Records supplied:
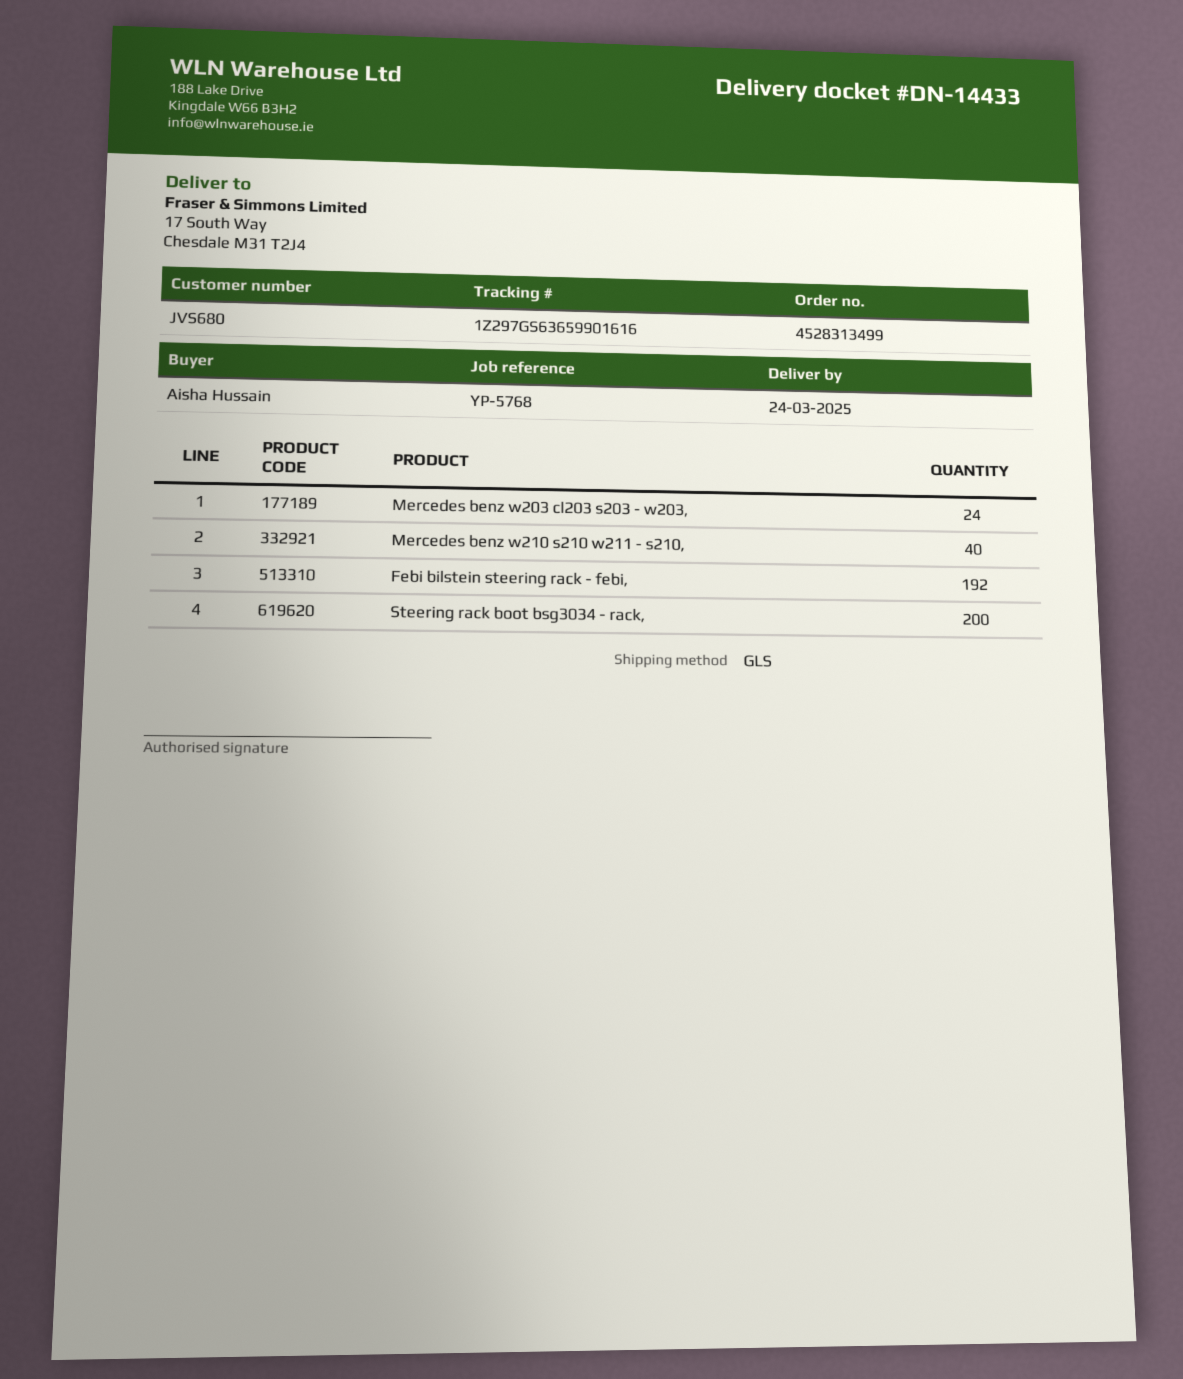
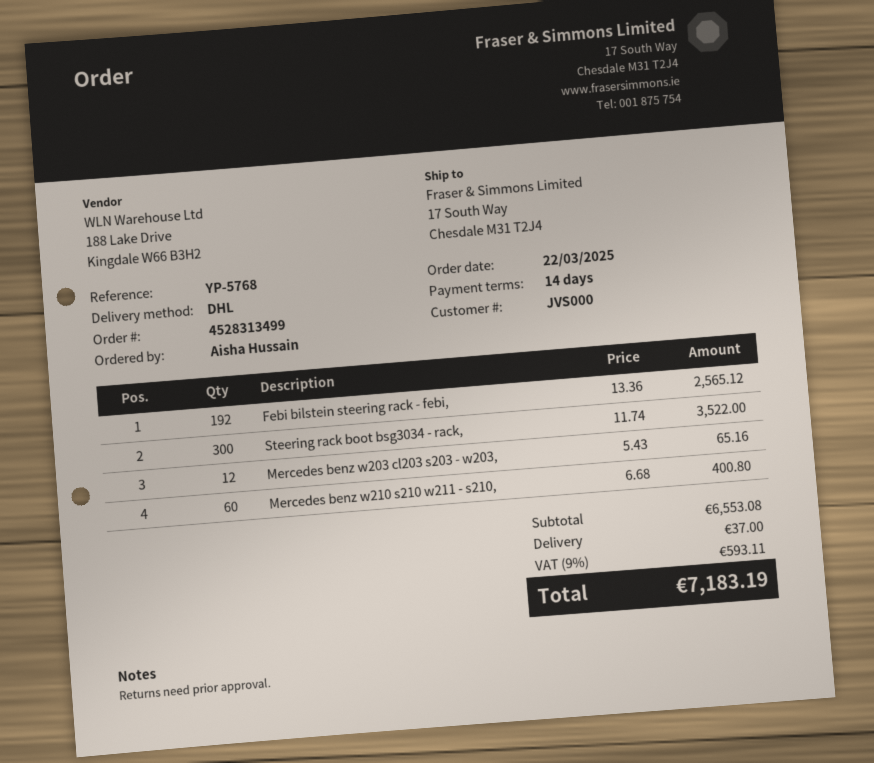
customer number: JVS680 -> JVS000
shipping method: GLS -> DHL
Mercedes benz w203 cl203 s203 - w203,: 24 -> 12
Mercedes benz w210 s210 w211 - s210,: 40 -> 60
Steering rack boot bsg3034 - rack,: 200 -> 300

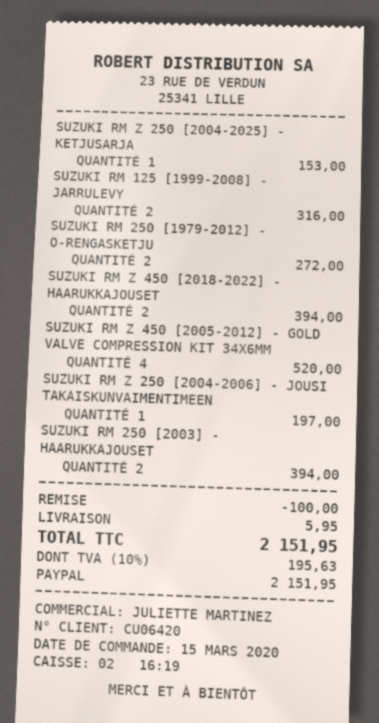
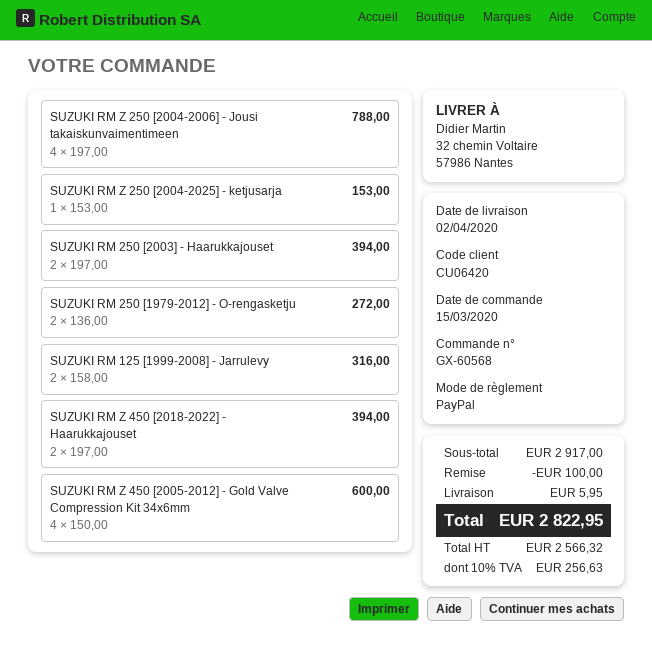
SUZUKI RM Z 450 [2005-2012] - GOLD VALVE COMPRESSION KIT 34X6MM: 4 for 520.00 -> 4 for 600.00
SUZUKI RM Z 250 [2004-2006] - JOUSI TAKAISKUNVAIMENTIMEEN: 1 for 197.00 -> 4 for 788.00
tax: 10% = 195.63 -> 10% = 256.63
total: 2151.95 -> 2822.95

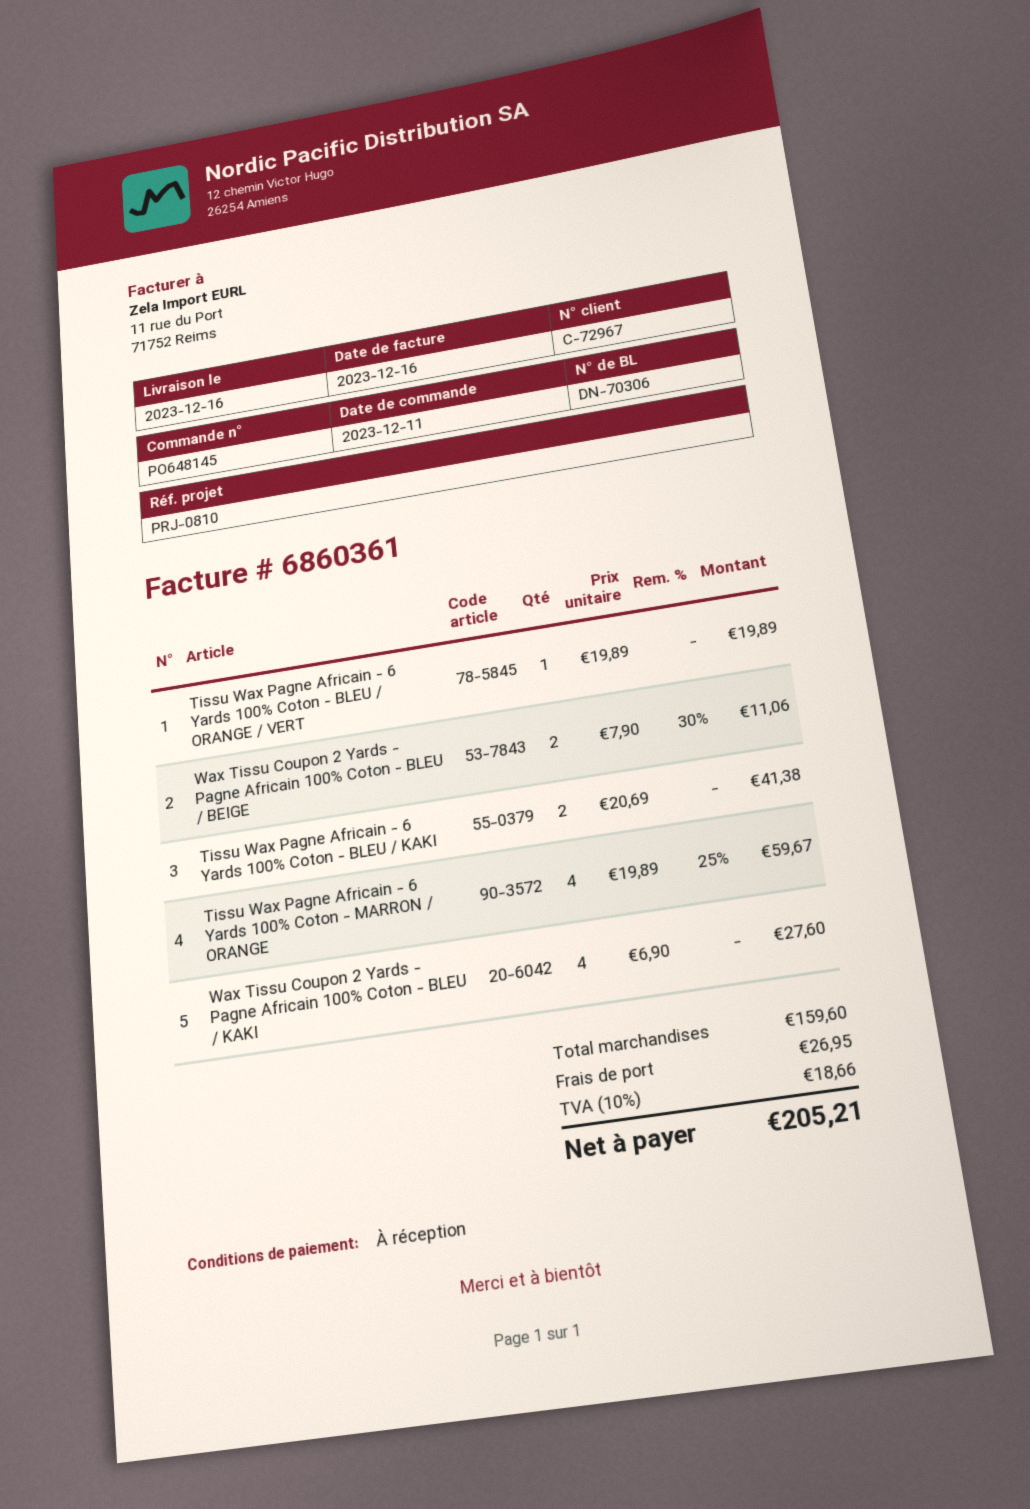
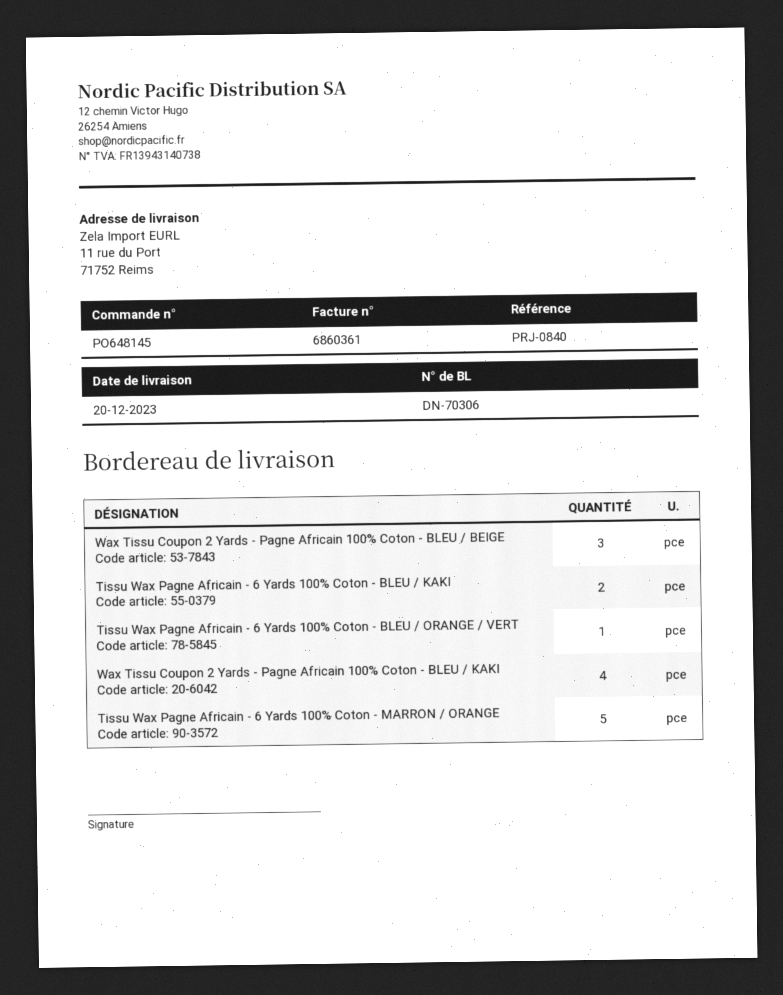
delivery date: 2023-12-16 -> 2023-12-20
reference: PRJ-0810 -> PRJ-0840
Wax Tissu Coupon 2 Yards - Pagne Africain 100% Coton - BLEU / BEIGE: 2 -> 3
Tissu Wax Pagne Africain - 6 Yards 100% Coton - MARRON / ORANGE: 4 -> 5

Task requirements:
Copy only the lines running from the one that holds "total: 2151.95 -> 2822.95" through the last line of the data, and include both of those lines. Do not copy any pictures.

Expected answer:
total: 2151.95 -> 2822.95

delivery date: 2023-12-16 -> 2023-12-20
reference: PRJ-0810 -> PRJ-0840
Wax Tissu Coupon 2 Yards - Pagne Africain 100% Coton - BLEU / BEIGE: 2 -> 3
Tissu Wax Pagne Africain - 6 Yards 100% Coton - MARRON / ORANGE: 4 -> 5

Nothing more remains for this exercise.